> _Work to complete_
The answer should be every line below, repeated exactly, with the images left out.

[Input material]

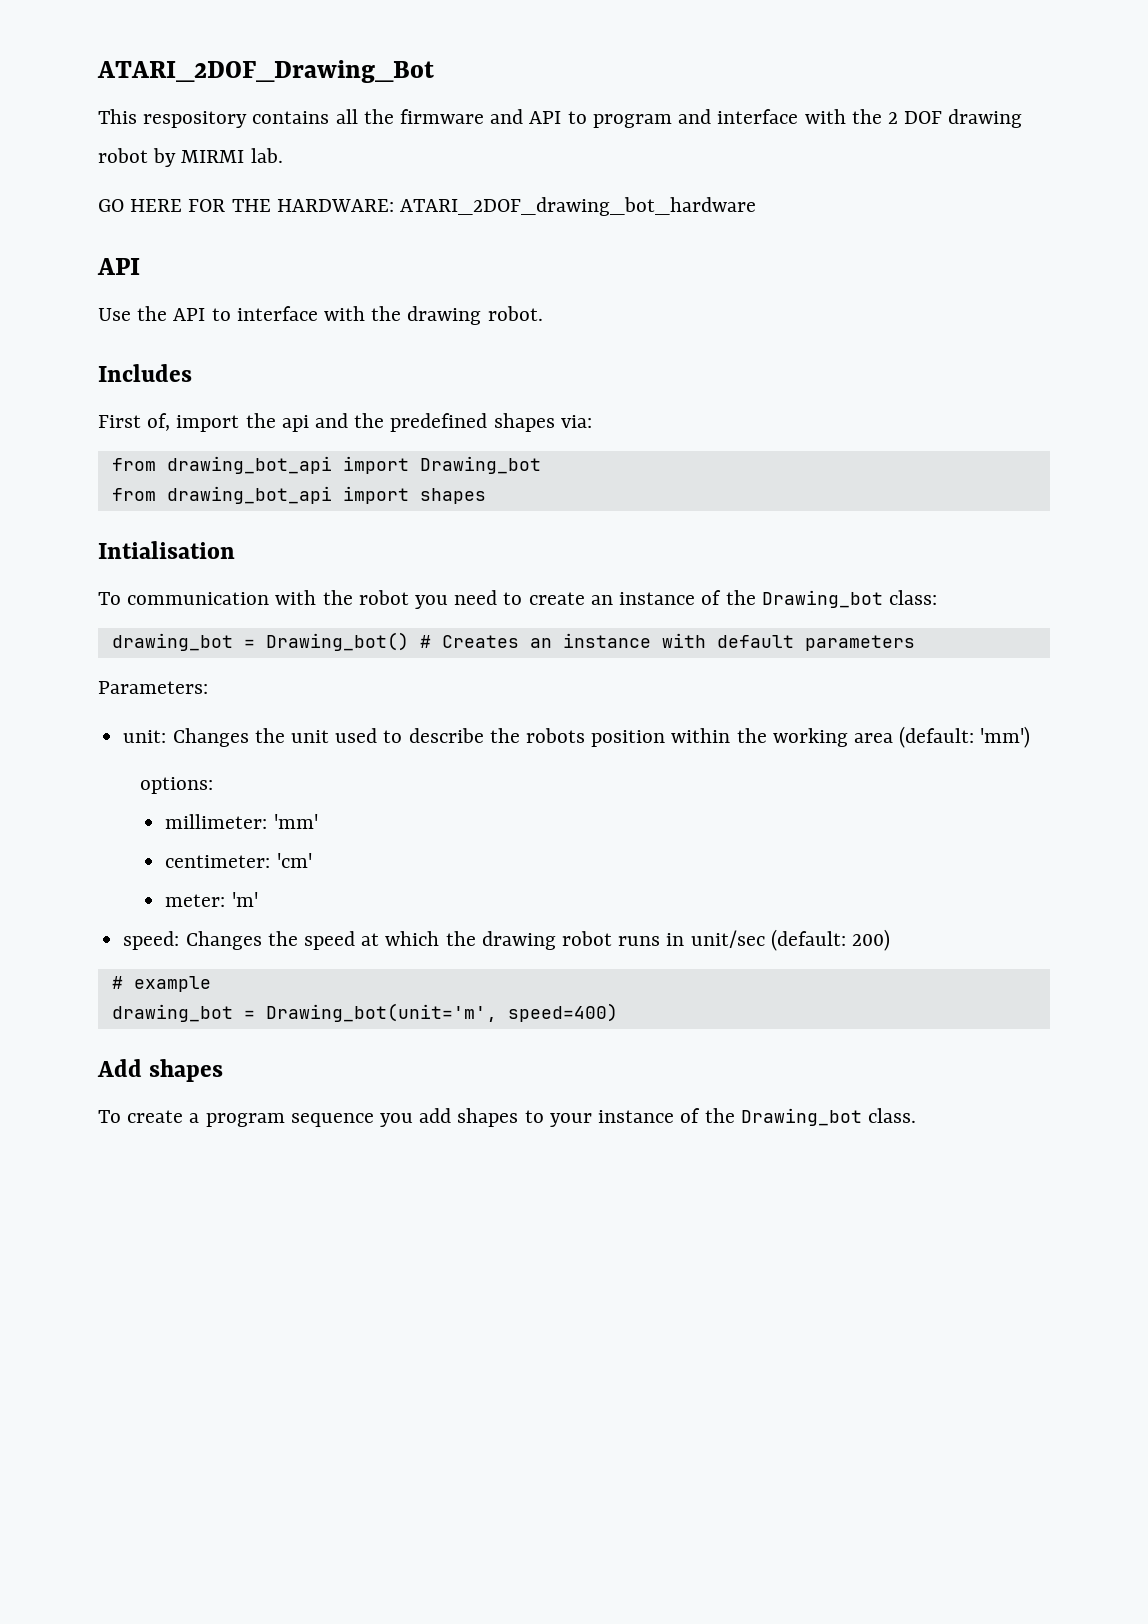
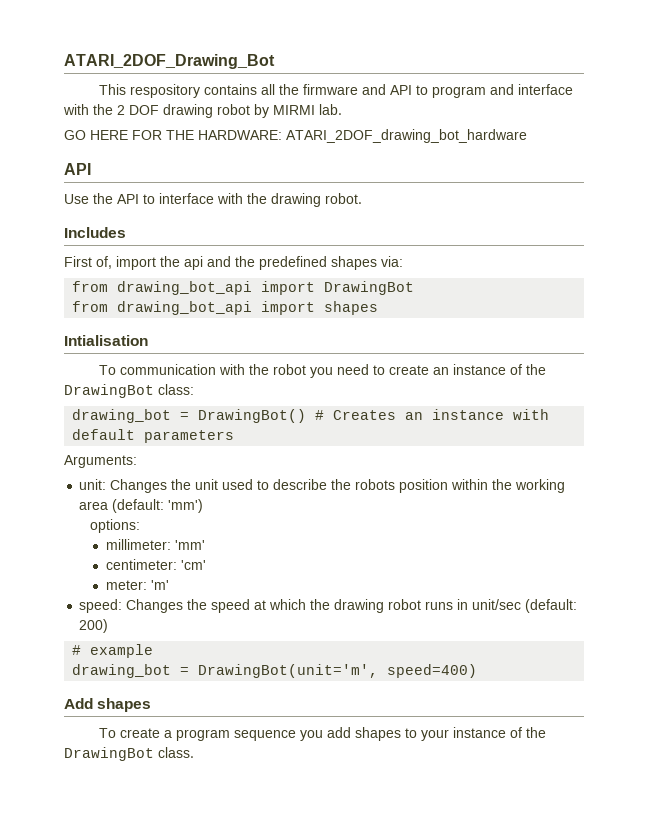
- from drawing_bot_api import Drawing_bot
+ from drawing_bot_api import DrawingBot
- To communication with the robot you need to create an instance of the Drawing_bot class:
+ To communication with the robot you need to create an instance of the DrawingBot class:
- drawing_bot = Drawing_bot() # Creates an instance with default parameters
+ drawing_bot = DrawingBot() # Creates an instance with default parameters
- Parameters:
+ Arguments:
- drawing_bot = Drawing_bot(unit='m', speed=400)
+ drawing_bot = DrawingBot(unit='m', speed=400)
- To create a program sequence you add shapes to your instance of the Drawing_bot class.
+ To create a program sequence you add shapes to your instance of the DrawingBot class.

[/Input material]

> _Answer for the task_
- from drawing_bot_api import Drawing_bot
+ from drawing_bot_api import DrawingBot
- To communication with the robot you need to create an instance of the Drawing_bot class:
+ To communication with the robot you need to create an instance of the DrawingBot class:
- drawing_bot = Drawing_bot() # Creates an instance with default parameters
+ drawing_bot = DrawingBot() # Creates an instance with default parameters
- Parameters:
+ Arguments:
- drawing_bot = Drawing_bot(unit='m', speed=400)
+ drawing_bot = DrawingBot(unit='m', speed=400)
- To create a program sequence you add shapes to your instance of the Drawing_bot class.
+ To create a program sequence you add shapes to your instance of the DrawingBot class.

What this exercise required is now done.